What is needed: Before copying, remove every picture, and then repeat all entries below precisely as written.

[Detected change data]
########

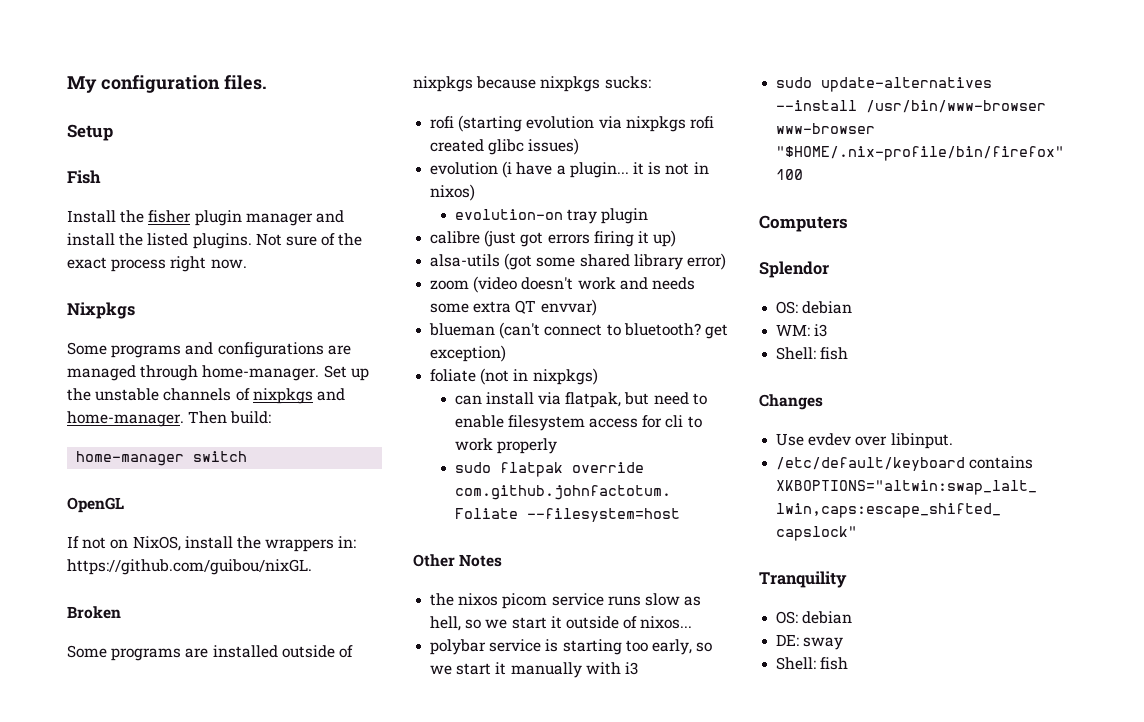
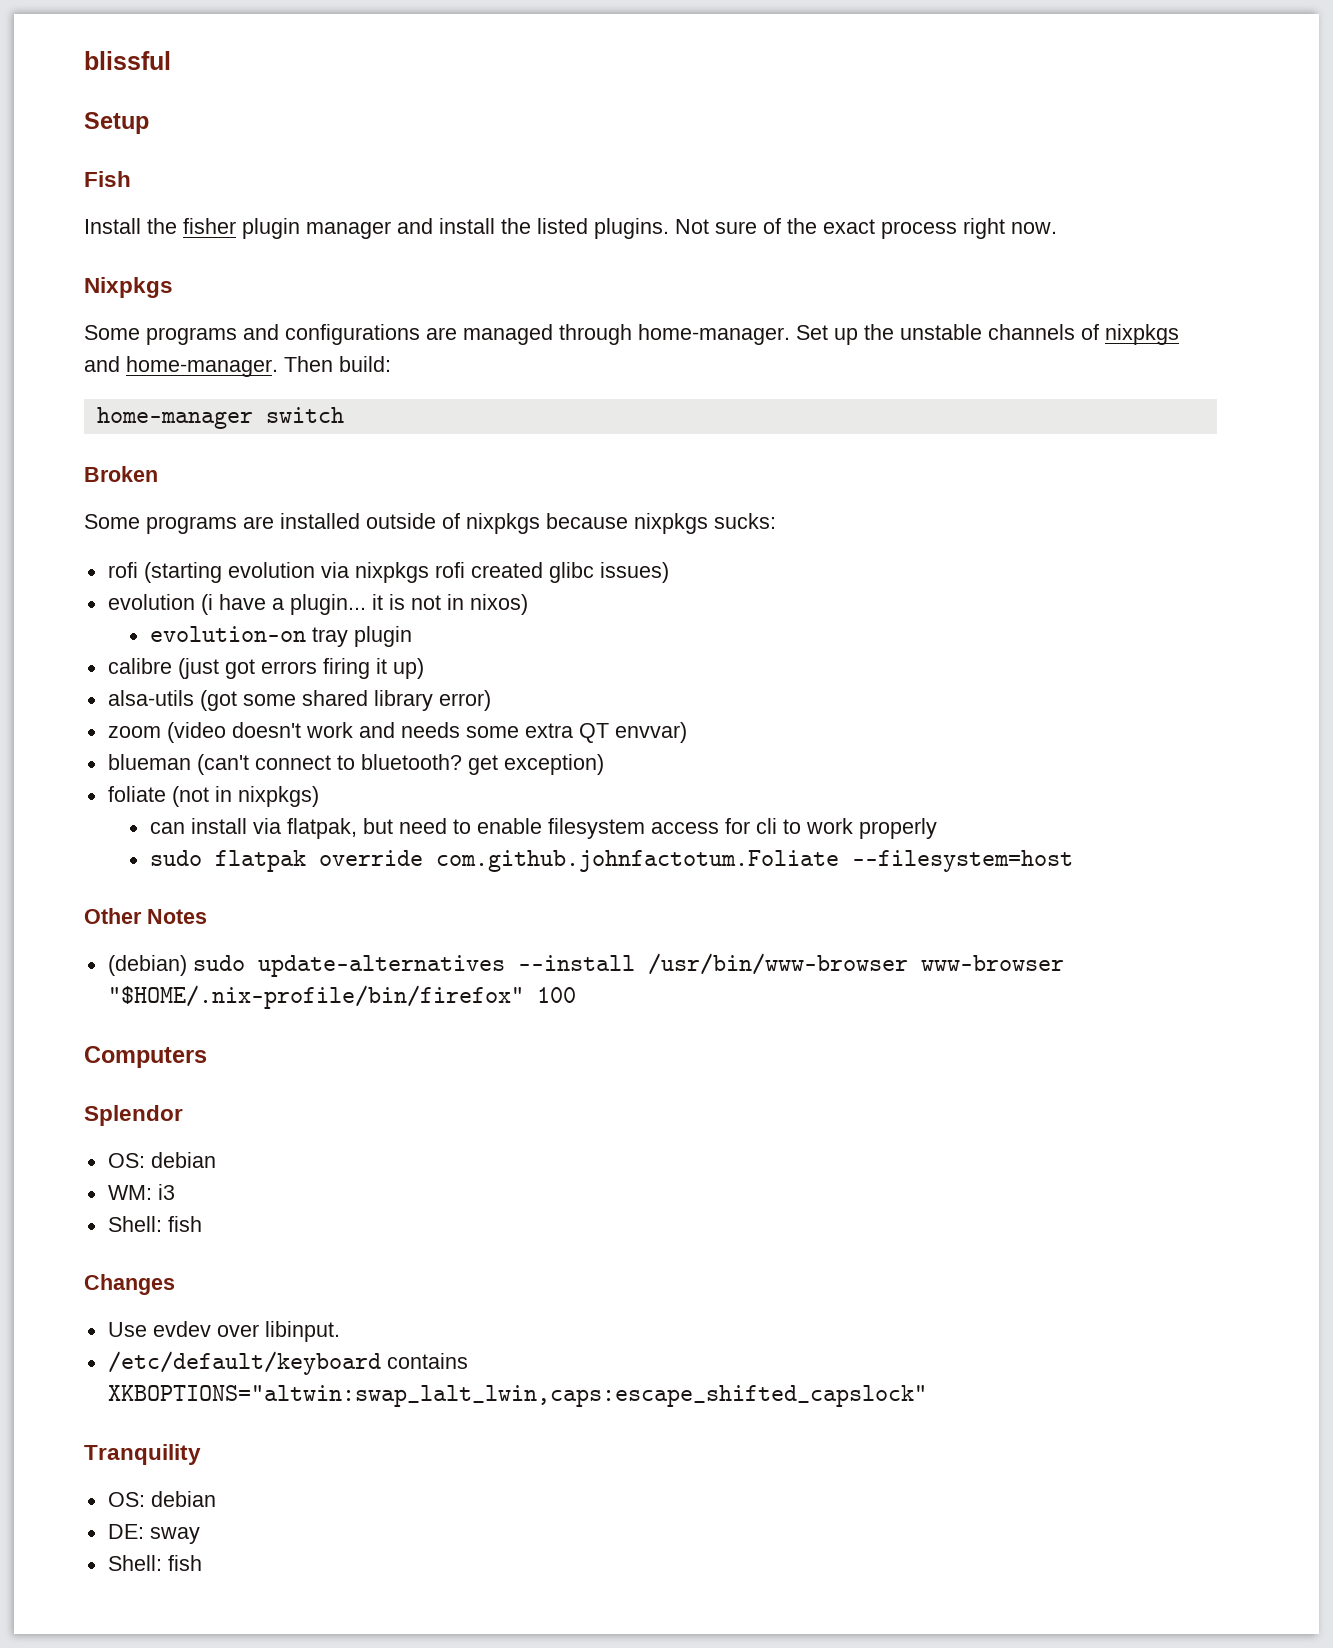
[67,75,267,93] My configuration files. -> [84,51,171,70] blissful
[67,497,124,513] [67,536,357,552] [67,559,312,575] // OpenGL // If not on NixOS, install the wrappers in: https://github.com/guibou/nixGL. -> (344, 415) none
[430,593,702,609] [430,616,693,631] [430,639,713,655] [430,662,638,678] the nixos picom service runs slow as hell, so we start it outside of nixos... // polybar service is starting too early, so we start it manually with i3 // -> [107,955,187,976] (debian)

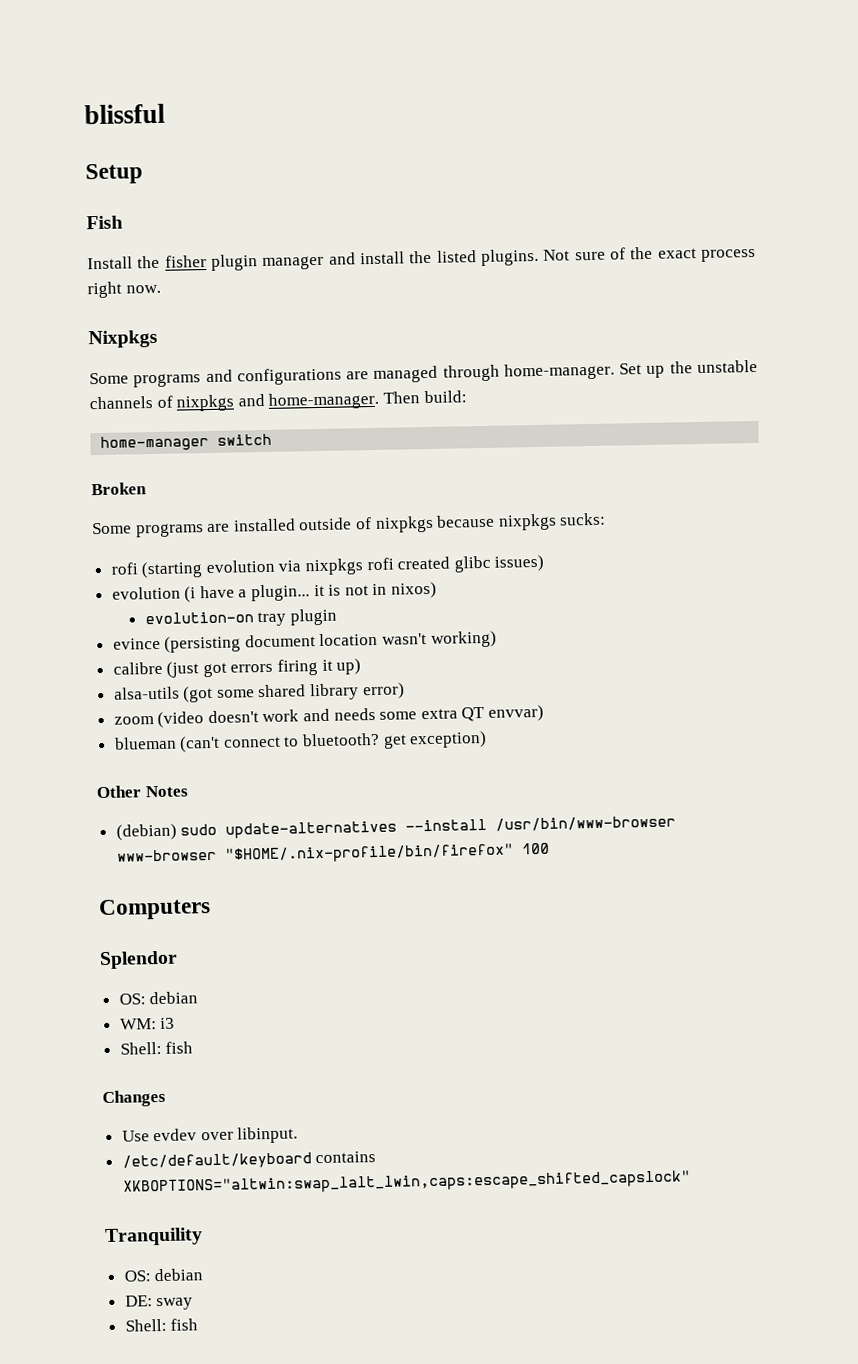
(412, 636) none -> [112,630,497,653] // evince (persisting document location wasn't working)
[107,786,319,807] [149,818,937,839] [149,850,1073,872] // foliate (not in nixpkgs) // can install via flatpak, but need to enable filesystem access for cli to work properly // sudo flatpak override com.github.johnfactotum.Foliate --filesystem=host -> (488, 739) none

########

Exercise output:
[67,75,267,93] My configuration files. -> [84,51,171,70] blissful
[67,497,124,513] [67,536,357,552] [67,559,312,575] // OpenGL // If not on NixOS, install the wrappers in: https://github.com/guibou/nixGL. -> (344, 415) none
[430,593,702,609] [430,616,693,631] [430,639,713,655] [430,662,638,678] the nixos picom service runs slow as hell, so we start it outside of nixos... // polybar service is starting too early, so we start it manually with i3 // -> [107,955,187,976] (debian)

(412, 636) none -> [112,630,497,653] // evince (persisting document location wasn't working)
[107,786,319,807] [149,818,937,839] [149,850,1073,872] // foliate (not in nixpkgs) // can install via flatpak, but need to enable filesystem access for cli to work properly // sudo flatpak override com.github.johnfactotum.Foliate --filesystem=host -> (488, 739) none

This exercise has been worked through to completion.